Dr. Dobb's Journal September, 2005

Planning for performance

By Robert Oshana

Robert is an engineering manager in the Software Development Systems Group at Texas Instruments. He can be contacted at roshana@ti.com.

New tools, more comprehensive software architectures, and a wider range of available algorithms have made it much easier to develop embedded systems based on digital signal processors (DSPs). Nevertheless, DSP system developers still have to optimize software because the challenge of developing DSP embedded systems lies in making the most of limited resources—performance, memory, and power. As a result, developers spend a considerable amount of time working to obtain the right balance of code size and execution speed for their particular system requirements.

Unfortunately, the process of optimizing software for DSP embedded systems has remained hit or miss, with software developers often following ad hoc approaches that may or may not achieve the best solution. A more effective optimization process does, however, exist. Developers who treat optimization as a concern throughout the entire development flow, rather than as an isolated stage, often achieve better results.
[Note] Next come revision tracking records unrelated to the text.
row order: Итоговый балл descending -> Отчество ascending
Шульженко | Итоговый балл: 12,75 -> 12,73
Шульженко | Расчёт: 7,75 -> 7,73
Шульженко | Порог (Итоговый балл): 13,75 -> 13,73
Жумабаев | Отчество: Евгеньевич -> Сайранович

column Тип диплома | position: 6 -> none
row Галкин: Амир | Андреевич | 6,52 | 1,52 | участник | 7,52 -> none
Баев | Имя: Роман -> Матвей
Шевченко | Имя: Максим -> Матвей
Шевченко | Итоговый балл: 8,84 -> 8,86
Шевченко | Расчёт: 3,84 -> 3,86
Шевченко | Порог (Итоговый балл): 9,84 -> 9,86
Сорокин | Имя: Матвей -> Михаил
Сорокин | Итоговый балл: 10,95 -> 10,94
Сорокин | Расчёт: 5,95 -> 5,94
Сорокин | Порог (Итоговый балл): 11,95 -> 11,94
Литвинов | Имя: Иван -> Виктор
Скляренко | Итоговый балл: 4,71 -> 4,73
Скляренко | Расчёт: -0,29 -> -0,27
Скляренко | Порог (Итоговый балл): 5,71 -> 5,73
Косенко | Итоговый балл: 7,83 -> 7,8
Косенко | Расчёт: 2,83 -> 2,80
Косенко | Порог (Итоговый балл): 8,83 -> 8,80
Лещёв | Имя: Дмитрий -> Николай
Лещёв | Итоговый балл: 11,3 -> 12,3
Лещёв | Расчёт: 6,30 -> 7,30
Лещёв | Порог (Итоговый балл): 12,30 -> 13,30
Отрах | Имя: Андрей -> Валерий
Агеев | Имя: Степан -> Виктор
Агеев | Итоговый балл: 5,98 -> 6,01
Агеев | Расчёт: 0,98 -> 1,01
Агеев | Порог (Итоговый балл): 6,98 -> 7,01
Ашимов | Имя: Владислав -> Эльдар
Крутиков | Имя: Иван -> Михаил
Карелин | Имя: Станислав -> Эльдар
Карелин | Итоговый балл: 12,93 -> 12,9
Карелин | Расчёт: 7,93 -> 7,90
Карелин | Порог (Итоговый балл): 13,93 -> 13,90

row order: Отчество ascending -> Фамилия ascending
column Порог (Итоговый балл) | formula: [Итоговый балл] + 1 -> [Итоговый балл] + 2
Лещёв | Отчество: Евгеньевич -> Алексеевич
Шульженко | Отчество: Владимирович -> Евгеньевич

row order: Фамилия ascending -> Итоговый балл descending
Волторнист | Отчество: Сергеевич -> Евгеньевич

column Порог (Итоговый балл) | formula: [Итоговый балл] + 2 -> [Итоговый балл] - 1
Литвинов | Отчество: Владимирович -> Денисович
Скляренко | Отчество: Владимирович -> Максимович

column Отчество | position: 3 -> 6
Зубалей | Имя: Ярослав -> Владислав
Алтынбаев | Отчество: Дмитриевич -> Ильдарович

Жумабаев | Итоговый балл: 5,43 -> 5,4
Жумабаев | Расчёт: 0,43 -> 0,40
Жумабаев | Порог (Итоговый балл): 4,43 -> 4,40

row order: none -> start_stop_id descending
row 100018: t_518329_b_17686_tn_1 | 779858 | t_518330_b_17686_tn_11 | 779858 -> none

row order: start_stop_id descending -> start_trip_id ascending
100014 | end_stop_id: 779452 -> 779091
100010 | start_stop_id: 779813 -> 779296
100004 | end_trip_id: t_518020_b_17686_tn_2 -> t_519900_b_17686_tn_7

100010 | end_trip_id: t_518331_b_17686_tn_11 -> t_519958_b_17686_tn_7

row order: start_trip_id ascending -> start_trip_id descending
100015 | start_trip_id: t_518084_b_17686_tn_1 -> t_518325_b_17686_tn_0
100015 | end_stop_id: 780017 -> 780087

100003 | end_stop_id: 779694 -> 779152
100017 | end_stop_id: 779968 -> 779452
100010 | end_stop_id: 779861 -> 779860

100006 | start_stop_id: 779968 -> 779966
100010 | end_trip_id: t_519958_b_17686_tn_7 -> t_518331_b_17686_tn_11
In addition, those who become familiar with the algorithms, architectures, and compilers underlying their DSP systems are better positioned to take advantage of software techniques that can help them get the most out of their hardware. While the process of optimizing embedded DSP systems is not always easy, it can be accomplished successfully through a disciplined approach.

A Lifecycle Process

Although efficiency goals differ in every system, optimization normally focuses on program execution speed, memory usage, and power consumption. These indices are not independent because what affects one usually affects the others in some way, and all have some effect on system cost. Optimization is usually thought of as beginning after the code is written and functionally verified, but this is a short-sighted view. Choosing the right processor and algorithm at the beginning of the design cycle can make much more difference in performance than any amount of code-tweaking on a poorly chosen platform. A disciplined approach to DSP code optimization includes the following guidelines:

Do your homework. Make certain you have a thorough understanding of the DSP architecture and compiler, as well as the application algorithms.
Know when to stop. Performance analysis and optimization is a process of diminishing returns, so take advantage of the big improvements that come with relatively little effort and let the difficult, low-yield modifications go.
Change one parameter at a time. Avoid making several optimization changes at the same time, so you can tell which change led to which result. Retest after each significant change, then document so that you have a history of changes and results in case you need to backtrack.
Use the right tools. Profilers and other tools let you quickly identify and focus on the core bottlenecks in the program, helping you use your time more efficiently and effectively.
Have a set of regression tests and use it after each iteration. Develop a test plan that compares the expected results to the actual results of the software program, and run the regression tests often enough to catch problems early.

Doing Your Homework

DSPs are a specialized type of microprocessor that handles certain types of algorithms extremely efficiently for real-time signal processing. Knowing how the hardware and compiler function together can help you concentrate on the 20 percent of code that performs 80 percent of the work, giving you greater leverage on program efficiency as you modify your code.

Typical DSP algorithms used in real-time signal processing involve sums of products (SOPs) based on mathematical summations. To handle repetitive SOP operations as fast as possible, DSP data paths perform multiply and accumulate (MAC) operations in a single cycle. High-end DSPs are also characterized by multiple data and address buses that keep data flowing with minimal latency and wait states. Sometimes algorithms can be structured to compute more efficiently on DSP architectures while still obtaining the same result. A classic example is the use of fast Fourier transforms (FFTs) instead of discrete Fourier transforms (DFTs), a substitution that gains greater cycle count efficiency as iterations increase.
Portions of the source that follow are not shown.